Posted to user@hbase.apache.org by Joe Pallas <pa...@cs.stanford.edu> on 2011/03/30 00:49:31 UTC

HTable and threads

Trying to understand why out test program was generating so many threads (HBase 0.90.0), I discover that every time we instantiate HTable we get a new thread pool (ThreadPoolExecutor).  This seems a bit odd.  HTable is not thread safe, so every thread needs to have its own HTable, but every HTable creates its own thread pool, and the threads are not shared by the different HTables.  (Isn't that what would make sense if the HTables are on the same table?)

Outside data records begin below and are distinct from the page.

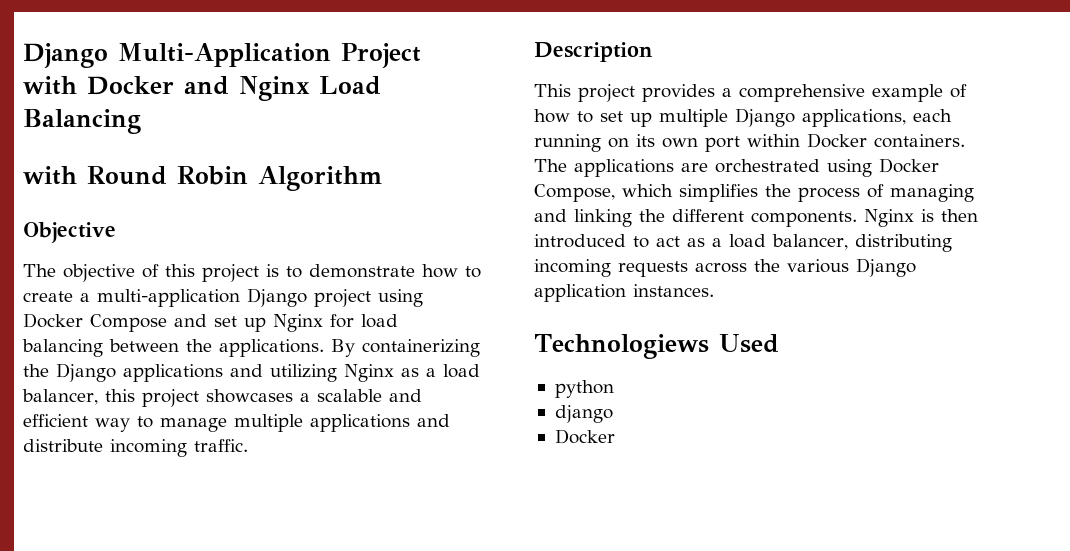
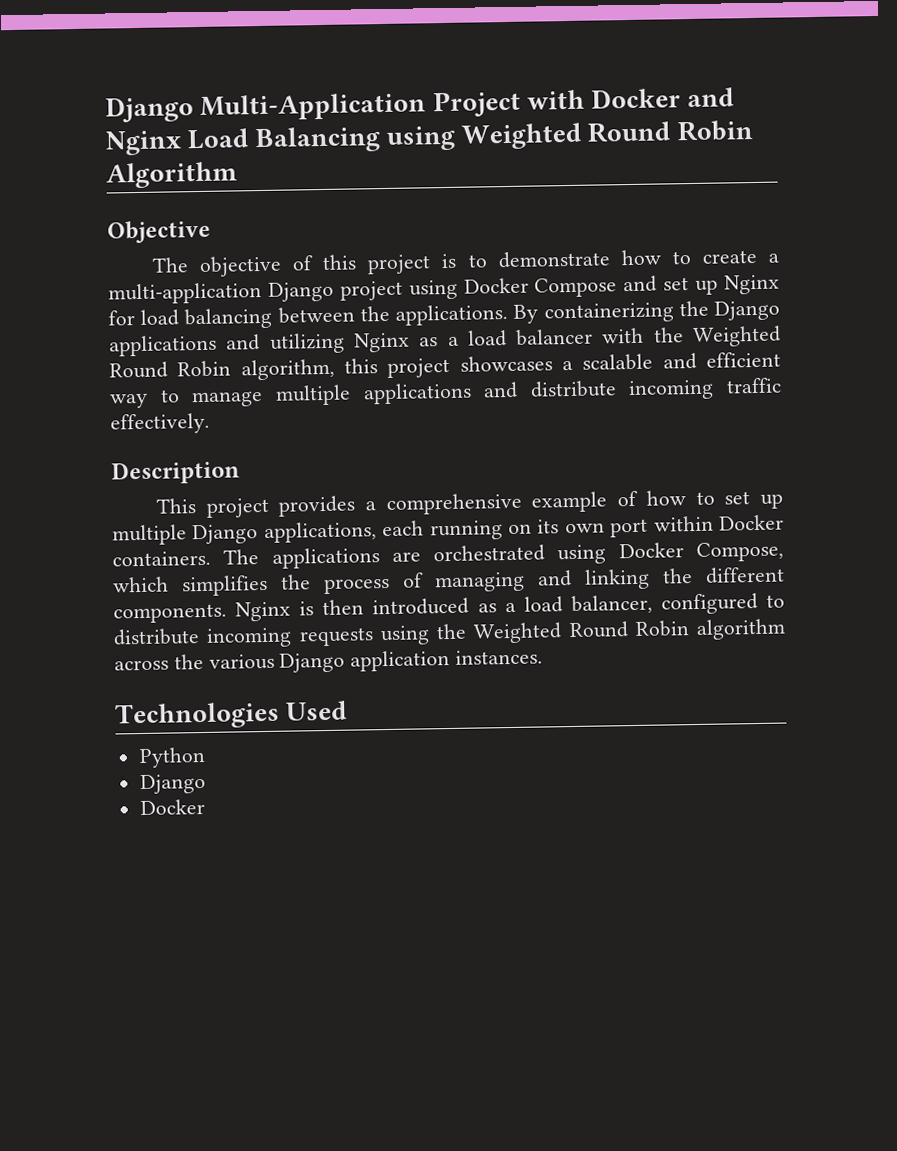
- Django Multi-Application Project with Docker and Nginx Load Balancing
- with Round Robin Algorithm
+ Django Multi-Application Project with Docker and Nginx Load Balancing using Weighted Round Robin Algorithm
- By containerizing the Django applications and utilizing Nginx as a load balancer, this project showcases a scalable and efficient way to manage multiple applications and distribute incoming traffic.
+ By containerizing the Django applications and utilizing Nginx as a load balancer with the Weighted Round Robin algorithm, this project showcases a scalable and efficient way to manage multiple applications and distribute incoming traffic effectively.
- Nginx is then introduced to act as a load balancer, distributing incoming requests across the various Django application instances.
+ Nginx is then introduced as a load balancer, configured to distribute incoming requests using the Weighted Round Robin algorithm across the various Django application instances.
- Technologiews Used
+ Technologies Used
- python
- django
+ Python
+ Django

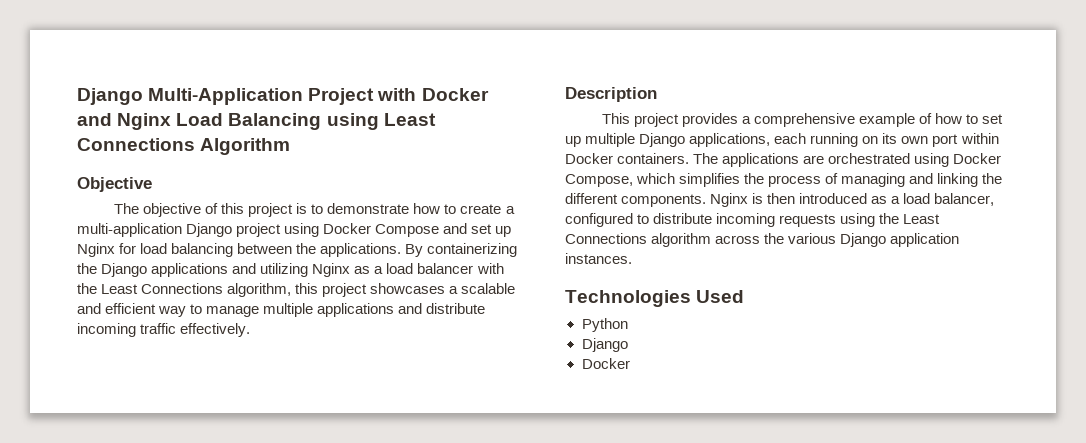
- Django Multi-Application Project with Docker and Nginx Load Balancing using Weighted Round Robin Algorithm
+ Django Multi-Application Project with Docker and Nginx Load Balancing using Least Connections Algorithm
- By containerizing the Django applications and utilizing Nginx as a load balancer with the Weighted Round Robin algorithm, this project showcases a scalable and efficient way to manage multiple applications and distribute incoming traffic effectively.
+ By containerizing the Django applications and utilizing Nginx as a load balancer with the Least Connections algorithm, this project showcases a scalable and efficient way to manage multiple applications and distribute incoming traffic effectively.
- Nginx is then introduced as a load balancer, configured to distribute incoming requests using the Weighted Round Robin algorithm across the various Django application instances.
+ Nginx is then introduced as a load balancer, configured to distribute incoming requests using the Least Connections algorithm across the various Django application instances.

Is this the way things are supposed to work?  What should I be doing to avoid creating lots of threads, which seem to hang around for a long time even though the HTables are discarded.  (I'm seeing client GC happen, but threads don't seem to decrease.) There are some ThreadPoolExecutor parameters that seem like they could be relevant.

I found HBASE-3553, which seems related, but only in so far as the fix looks like it might make this problem worse. 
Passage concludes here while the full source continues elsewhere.